9. (10 pts.) Progesterone has been shown to be an antianxiety agent. The elevated plus-maze is often utilized as a test of anxiety in rats. An antianxiety agent is one that increases the amount of time rats spend on the open arms of the maze. The ability of progesterone to enhance open arm performance is illustrated In fig. 1 (black bars indicate acute exposure to progesterone and open bars indicate acute exposure to vehicle). Prior to progesterone or vehicle, one group of animals had been pretreated with the GABA_A receptor antagonist, picrotoxin, while another group had been pretreated with the progesterone receptor antagonist, RU-38486. In fig. 2, the effect of progesterone (black bars) on plus-maze performance was evaluated in animals pre-exposed to either vehicle or 4-MA, an inhibitor of the enzyme 5-alpha reductase.
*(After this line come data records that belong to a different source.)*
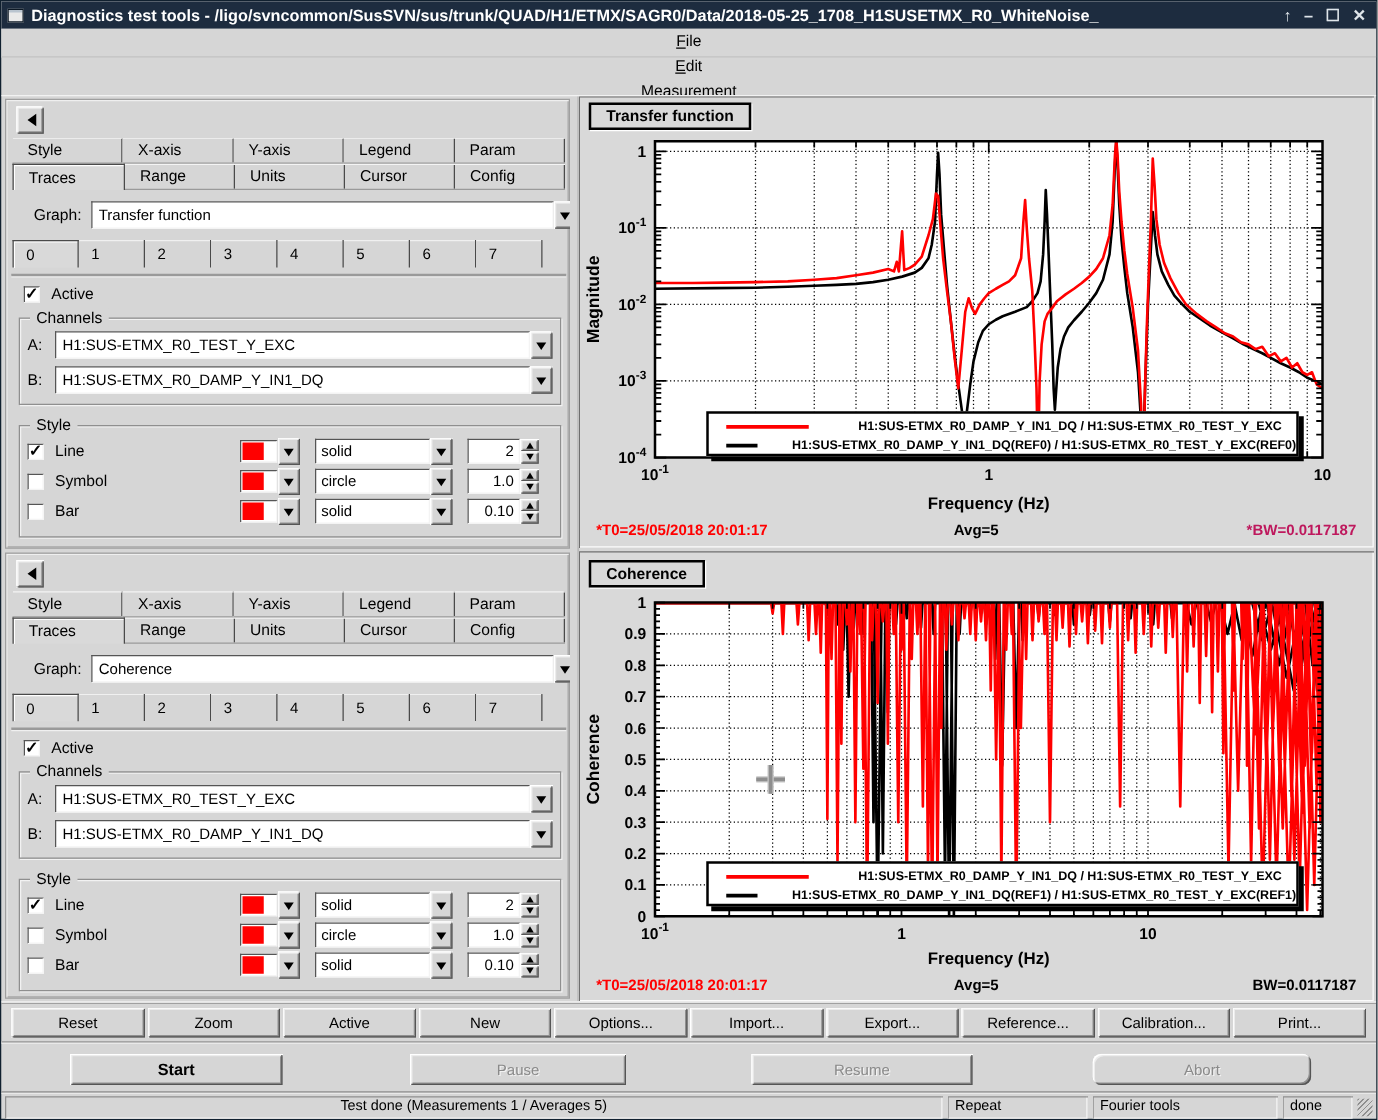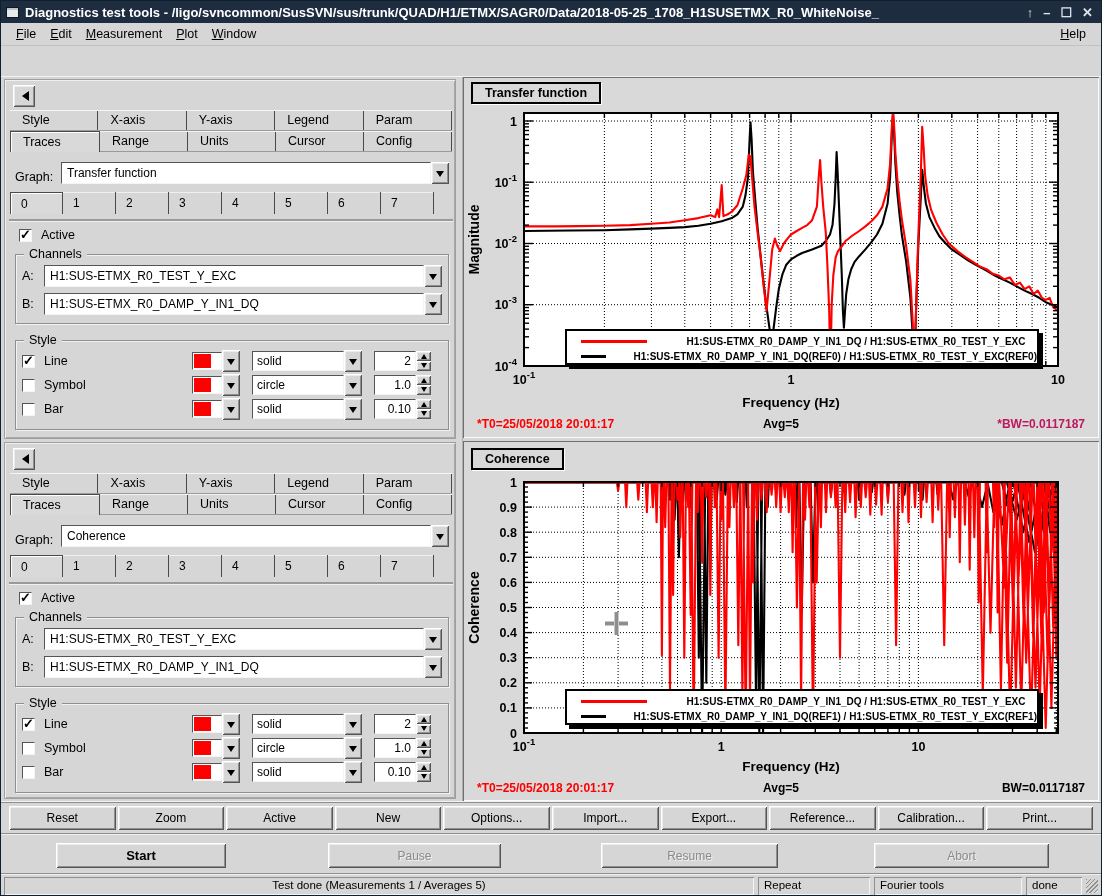"File" .menubar { flex-direction: none -> column }
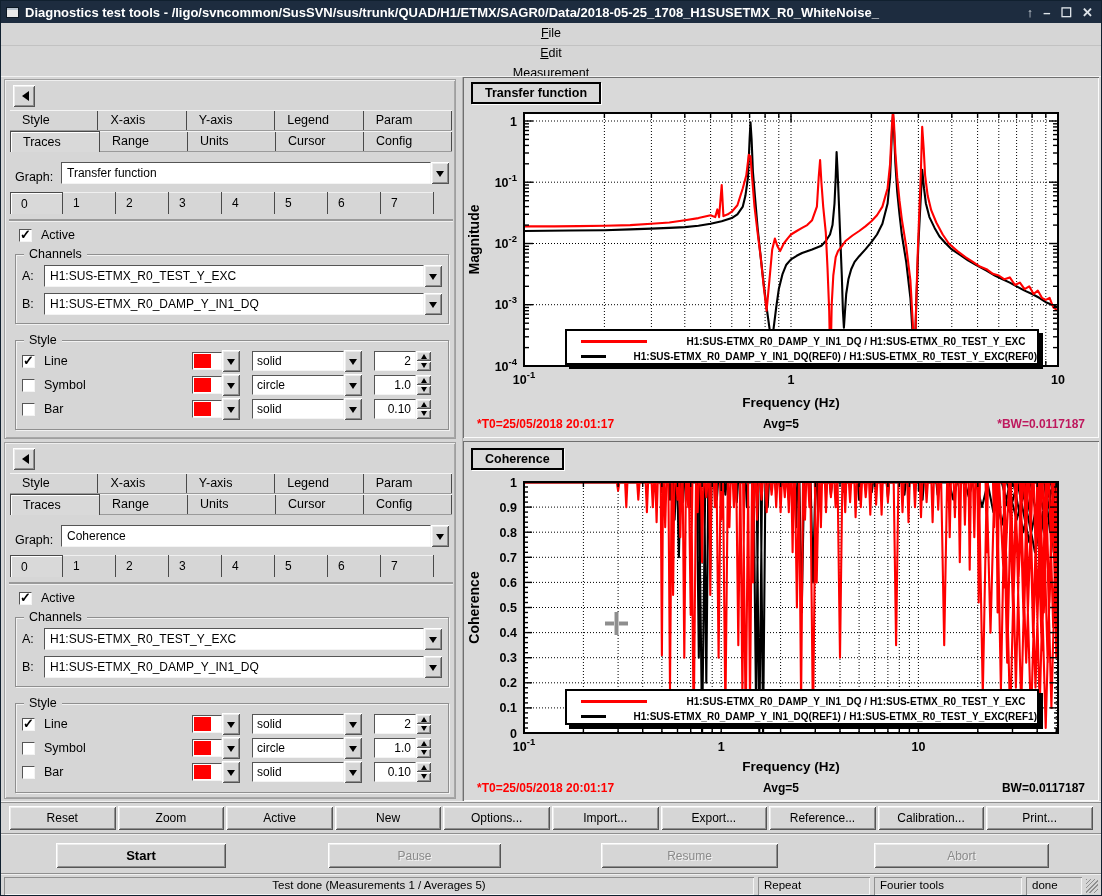"Graph:" .graph-row { align-items: flex-end -> center; left: 10px -> 22px }
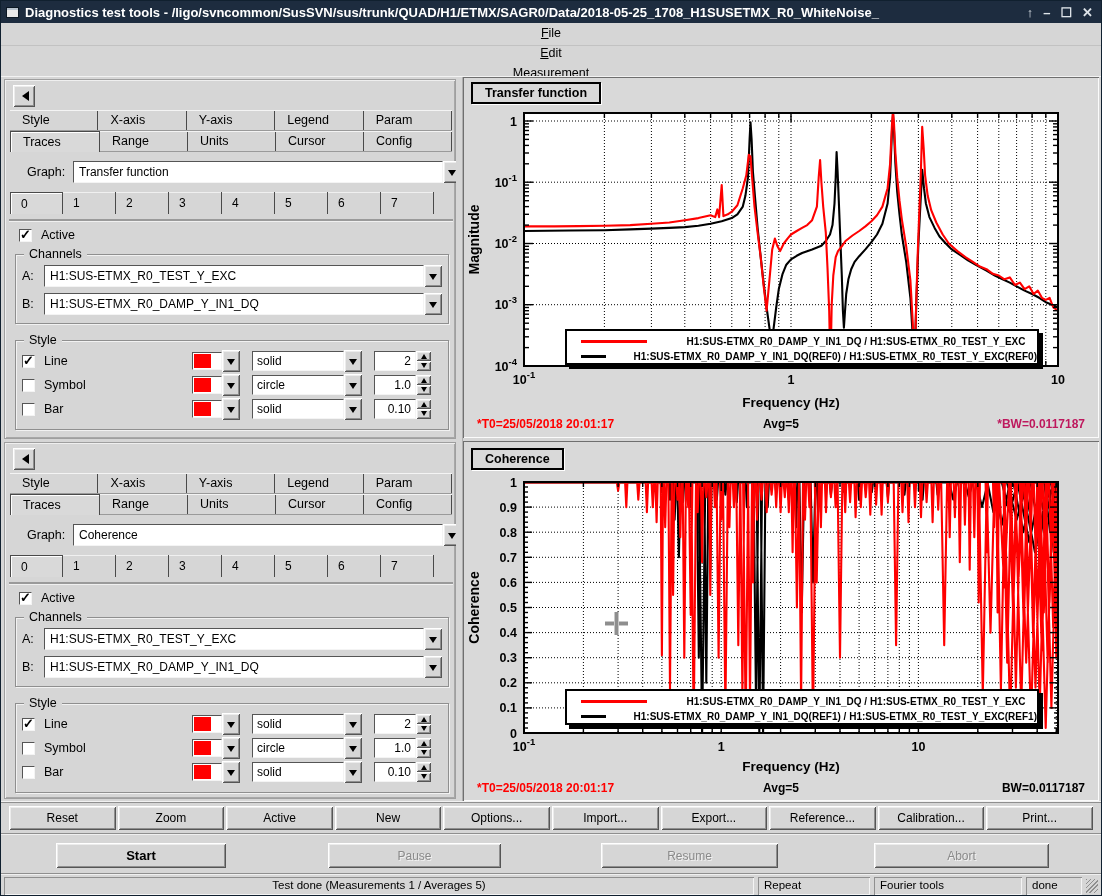"Abort" .btn-abort { border-radius: none -> 7px }
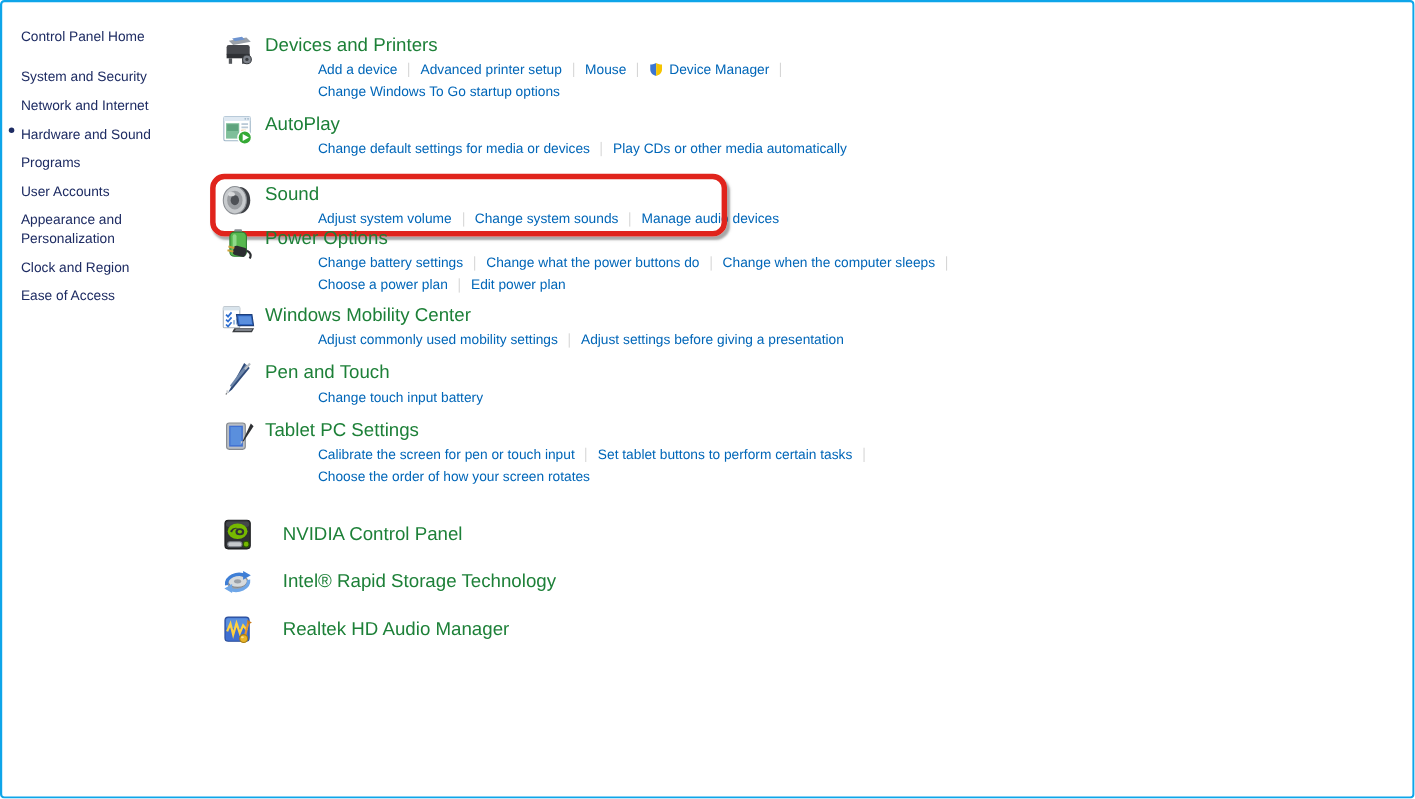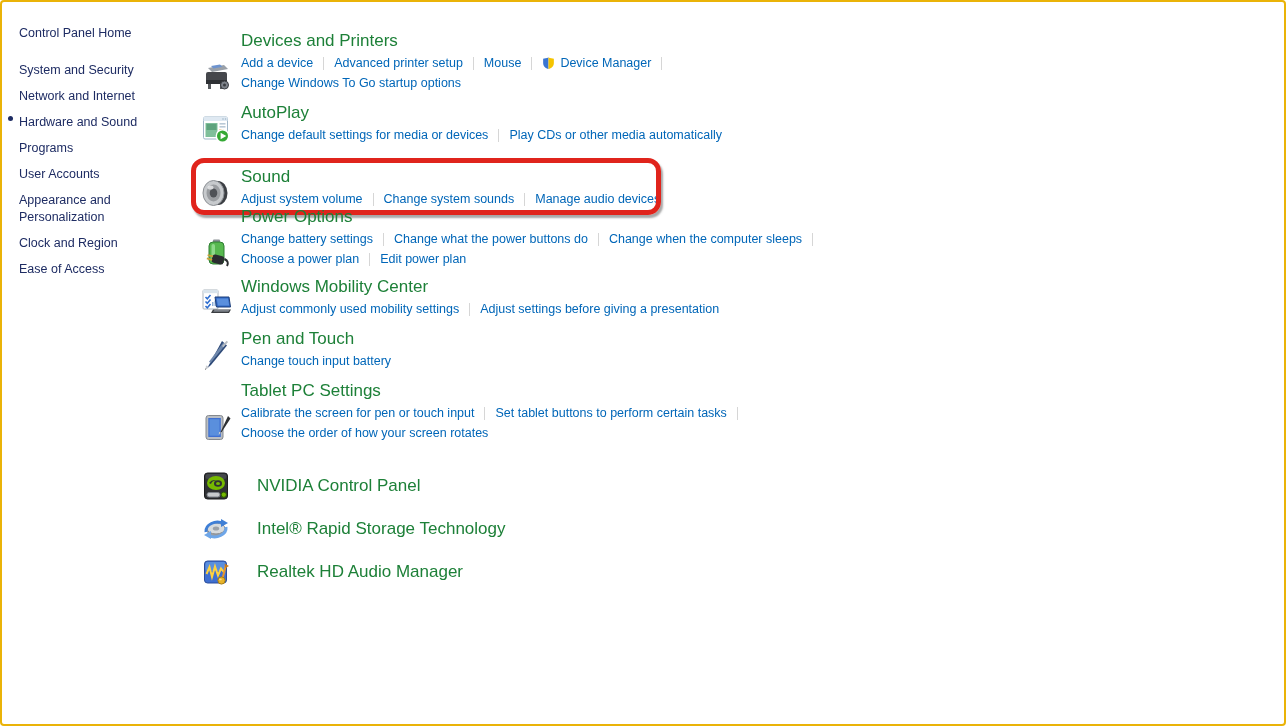"Control Panel Home" .screen { border: 2px solid #eab308 -> 2px solid #0ea5e9 }
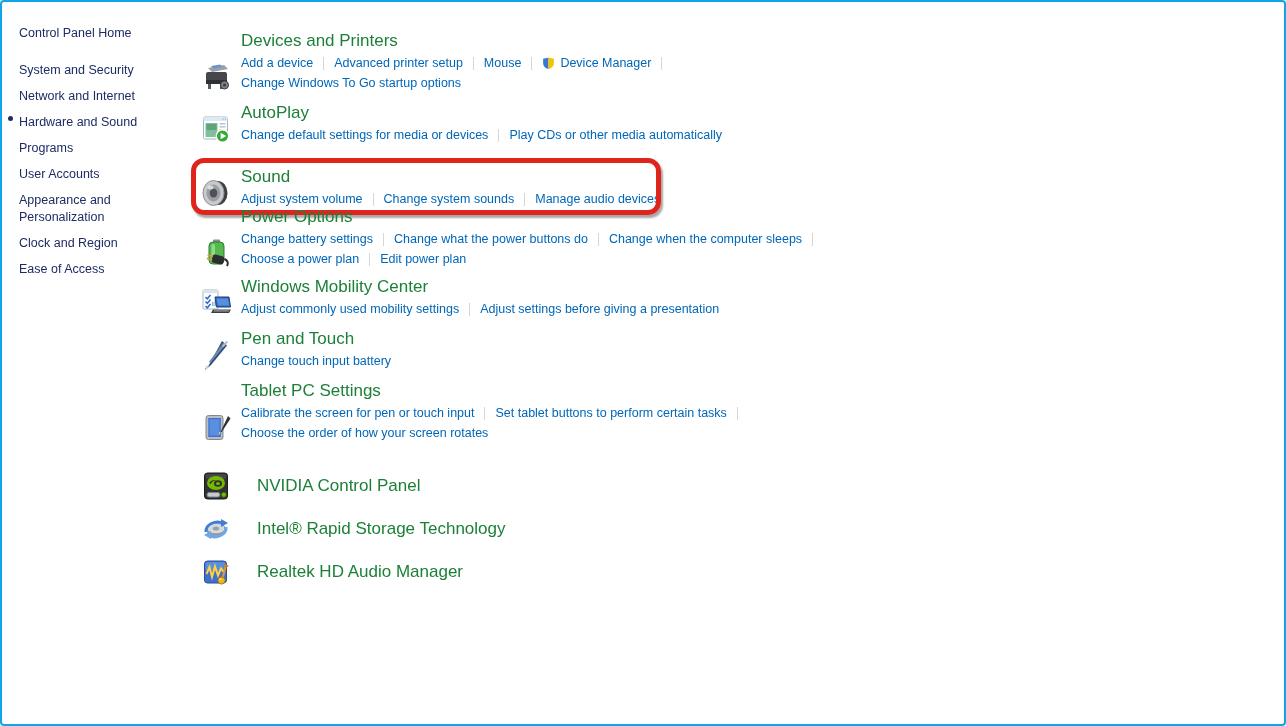"Devices and Printers" .section { align-items: flex-end -> flex-start }
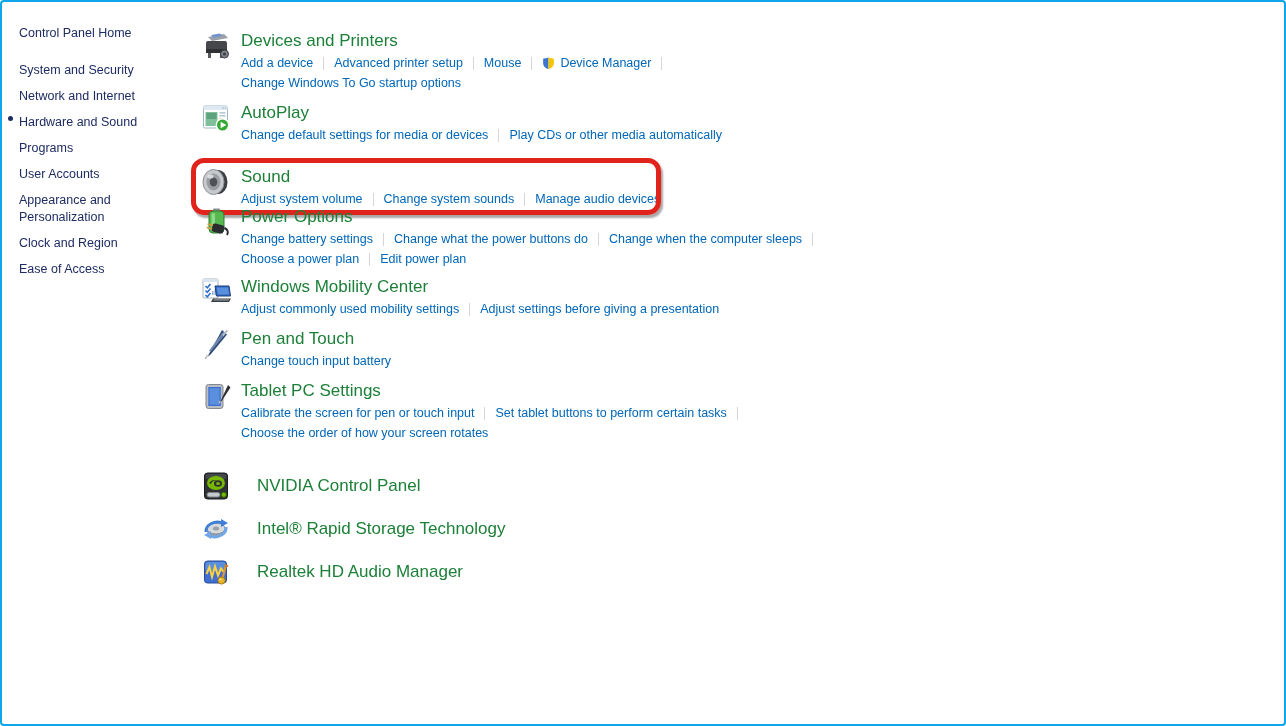"Add a device" .task-row { margin-left: none -> 48px }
a. Does this data implicate a genomic or non-genomic effect of progesterone in mediating antianxiety? Explain your reasoning and indicate the critical data that support your conclusion. What is the critical mechanism essential for this action of progesterone?

The data indicate that progesterone mediates antianxiety effects via a non-genomic mechanism. The first set of data showed that pretreatment with the progesterone receptor antagonist, RU-38486, did not prevent the antianxiety effect of progesterone. Now, hormone receptors are cytoplasmic receptors and when bound with hormone they become transcription factors, regulating gene expression. The lack of effect of blocking the progesterone receptor on the antianxiety effect of progesterone then ruled out a direct genomic effect of the hormone. The first set of data also showed that blocking function of the GABA_A receptor with picrotoxin did prevent the anxiolytic effect of progesterone. This suggests that progesterone elicits its antianxiety effect via affecting function at GABA_A receptors, membrane receptors. Furthermore, the data in Fig. 2 indicated that it is not progesterone itself that is acting at GABA_A receptors, but rather it is reduced metabolites of progesterone that act at the receptors. This is indicated by the observation that blocking the enzyme that reduces progesterone to metabolites that can act at GABA_A receptors prevented the anxiolytic effect of progesterone. Since the anxiolytic effect of progesterone then appears to relate to modification of function of a membrane receptor and not to a direct genomic action of the hormone, a non-genomic effect is implicated.